High-throughput variant reclassification aids Alagille syndrome diagnosis

Researchers from Children's Hospital of Philadelphia (CHOP) and the Perelman School of Medicine of the University of Pennsylvania (Penn Medicine) developed data designed to improve the diagnosis for Alagille syndrome, a complex inherited liver disorder. These findings will help to reduce the Variant of Uncertain Significance (VOUS) classification for missense variants, protein-altering genetic changes, which has implications for other diseases. The findings were published today by the American Journal of Human Genetics.

Alagille syndrome—also known as Alagille-Watson syndrome, syndromic bile duct paucity and arteriohepatic dysplasia—is an inherited liver disorder that also affects the heart, eyes, bones, kidneys, vasculature and other organs, with a wide range of severity. Alagille syndrome is predominately caused by variants in the Jagged1 (JAG1) gene, which helps make a protein that controls how cells grow and develop into different types of tissues and organs when functioning properly.

Many protein-shortening genetic changes can be easily identified as disease-causing and lead to proper diagnosis of Alagille syndrome, allowing children to receive an appropriate course of treatment. However, up to 85% of reported JAG1 missense variants—mutations where one amino acid is replaced by a different one that is not typically in that position in the gene—have uncertain or conflicting classifications, meaning that patients with Alagille syndrome could be missed.

"We wanted to focus on the exons where these missense variants were most likely to occur and parse out variants that could be compared to ones we know are responsible for disease," said the study's first author Melissa Gilbert, Ph.D., Research Assistant Professor of Pathology and Laboratory Medicine at Penn Medicine and CHOP. "Using a variety of methods, we developed a high-throughput assay and were able to reduce uncertainty when it comes to classifying these missense variants and improving our ability to provide a more accurate diagnosis of Alagille syndrome."

Every gene contains exons, which are the coding regions that provide instructions for making specific proteins. In this study, researchers generated a library of 2,832 JAG1 nucleotide variants within exons 1 through 7, a region of the gene with a high number of reported missense variants.

Using a high-throughput assay to measure JAG1 membrane expression and calibrating using a separate set of control variants, the researchers characterized 486 variants as functionally abnormal, of which 439 were missense variants.

This information was then compared with 144 uncertain variants reported in patients undergoing clinical or research testing. Of those variants, 27 had functionally abnormal membrane expression of JAG1, and as a result of these findings, 26 were reclassified as likely pathogenic or causing Alagille syndrome.

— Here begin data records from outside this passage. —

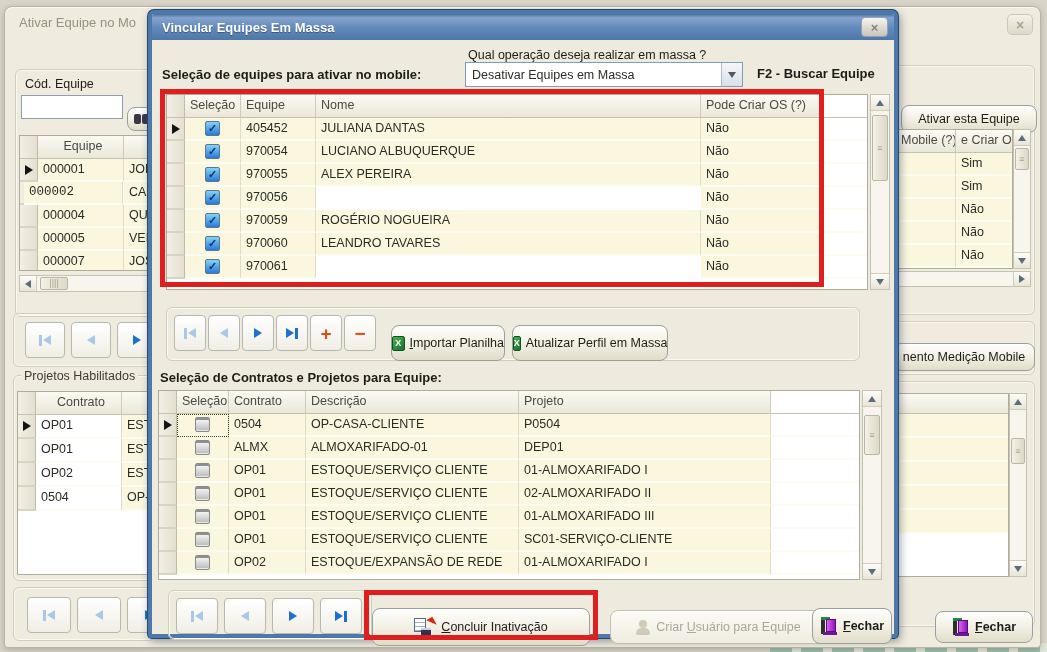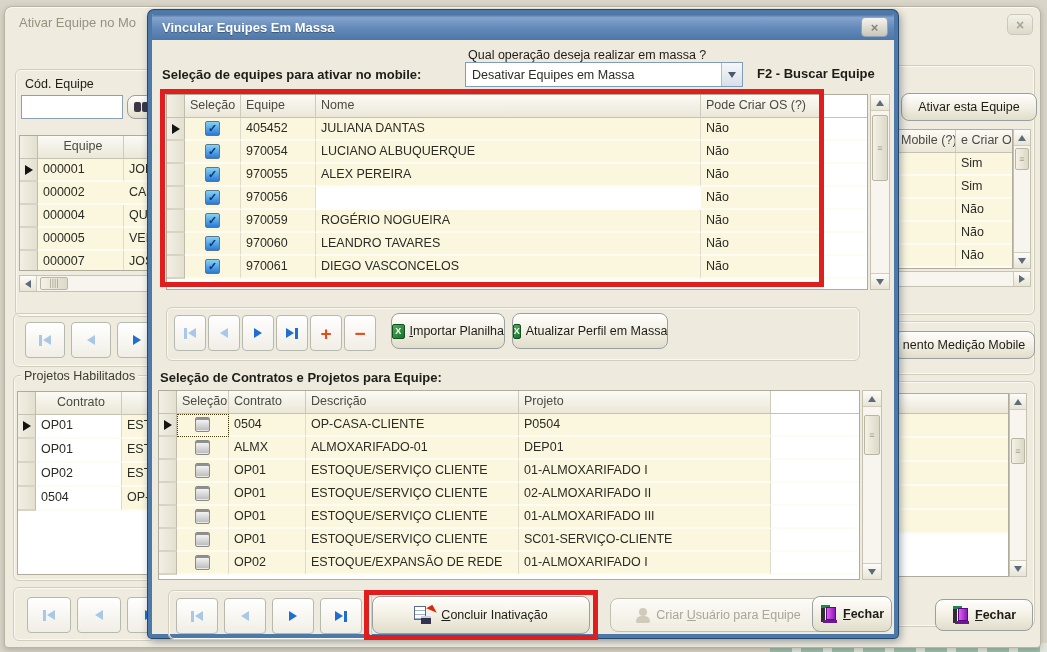--- a/index.html
+++ b/index.html
@@ -34,7 +34,7 @@
   .btn{position:absolute;border:1px solid #9aa0a0;border-radius:8px;color:#1d1d18;font-size:12.5px;
        background:linear-gradient(180deg,#fffefb,#f1eee2 55%,#e1ddc9);
        display:flex;align-items:center;justify-content:center;gap:5px;white-space:nowrap;
-       box-shadow:inset 0 1px 0 #fff;}
+       box-shadow:inset 0 1px 0 #fff;margin-top:12px;}
   .btn.dis{color:#aaa69a;border-color:#c4c0b0;background:linear-gradient(180deg,#fcfbf6,#efece0);}
   .navbtn{position:absolute;border:1px solid #b6baae;border-radius:4px;
        background:linear-gradient(180deg,#ffffff,#f0eee5);display:flex;align-items:center;justify-content:center;gap:1px;}

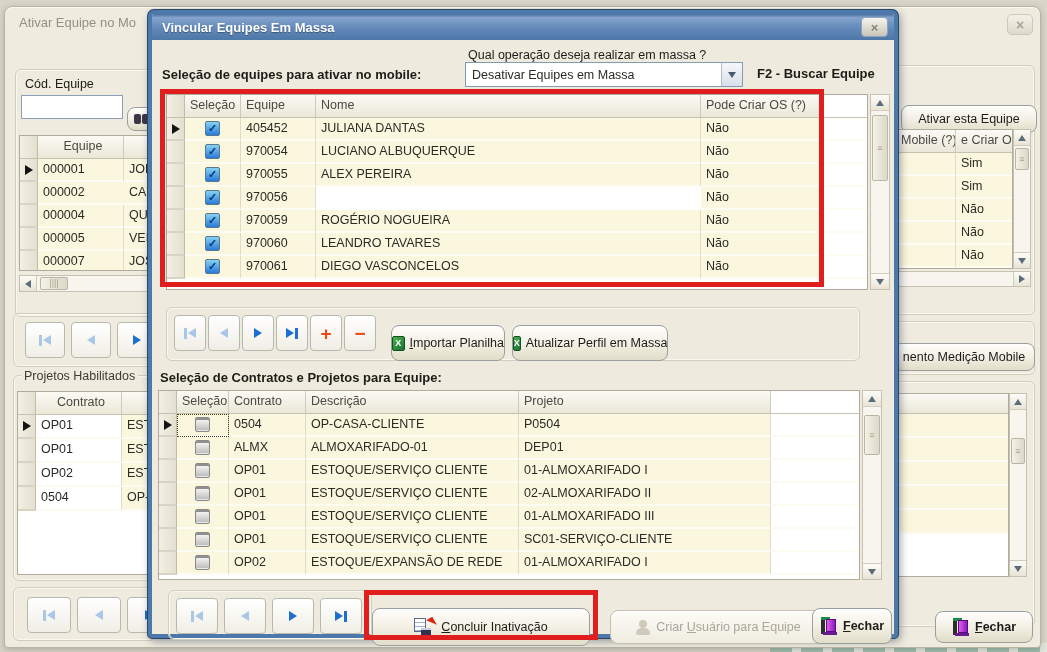--- a/index.html
+++ b/index.html
@@ -149,7 +149,7 @@
       </div>
       <div class="grow" style="top:46px;width:136px;">
         <div class="cell ind" style="left:0;width:18px;"></div>
-        <div class="cell" style="left:18px;width:99px;">000002</div>
+        <div class="cell" style="left:4px;width:99px;font-family:Liberation Mono, monospace;">000002</div>
         <div class="cell" style="left:104px;width:32px;">CAR</div>
       </div>
       <div class="grow" style="top:69px;width:136px;">

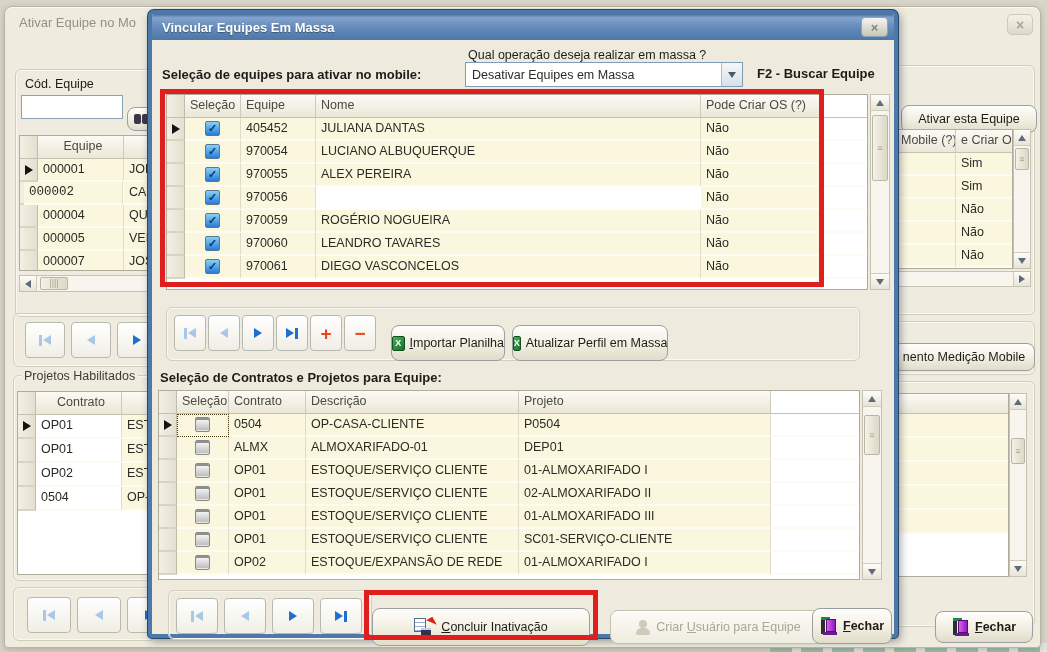--- a/index.html
+++ b/index.html
@@ -414,7 +414,6 @@
               <span class="chk onc">✓</span>
             </div>
           <div class="cell" style="left:74px;width:75px;">970061</div>
-          <div class="cell" style="left:149px;width:385px;">DIEGO VASCONCELOS</div>
           <div class="cell" style="left:534px;width:122px;">Não</div>
           <div class="cell fill" style="left:656px;width:46px;"></div>
         </div>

"The method we used to re-characterize these variants has implications for other genetic drivers of rare and complex diseases," said senior study author Nancy B. Spinner, Ph.D., Chief of the Division of Genomic Diagnostics at CHOP. "In the immediate future, we hope that this dataset can provide genetic counselors and clinicians with an enhanced ability of classifying these variants when they are first detected in patients with Alagille syndrome and reduce the uncertainty and anxiety faced by families with patients faced with this challenging disease."

The researchers' future goals include expanding this work to solve all variants in JAG1, expanding to other disease genes, and developing protocols to embed this data into the interpretation of variants in the clinical diagnostic lab at CHOP. Solving VOUS across all medically significant genes is a stated priority of the National Human Genome Research Institute.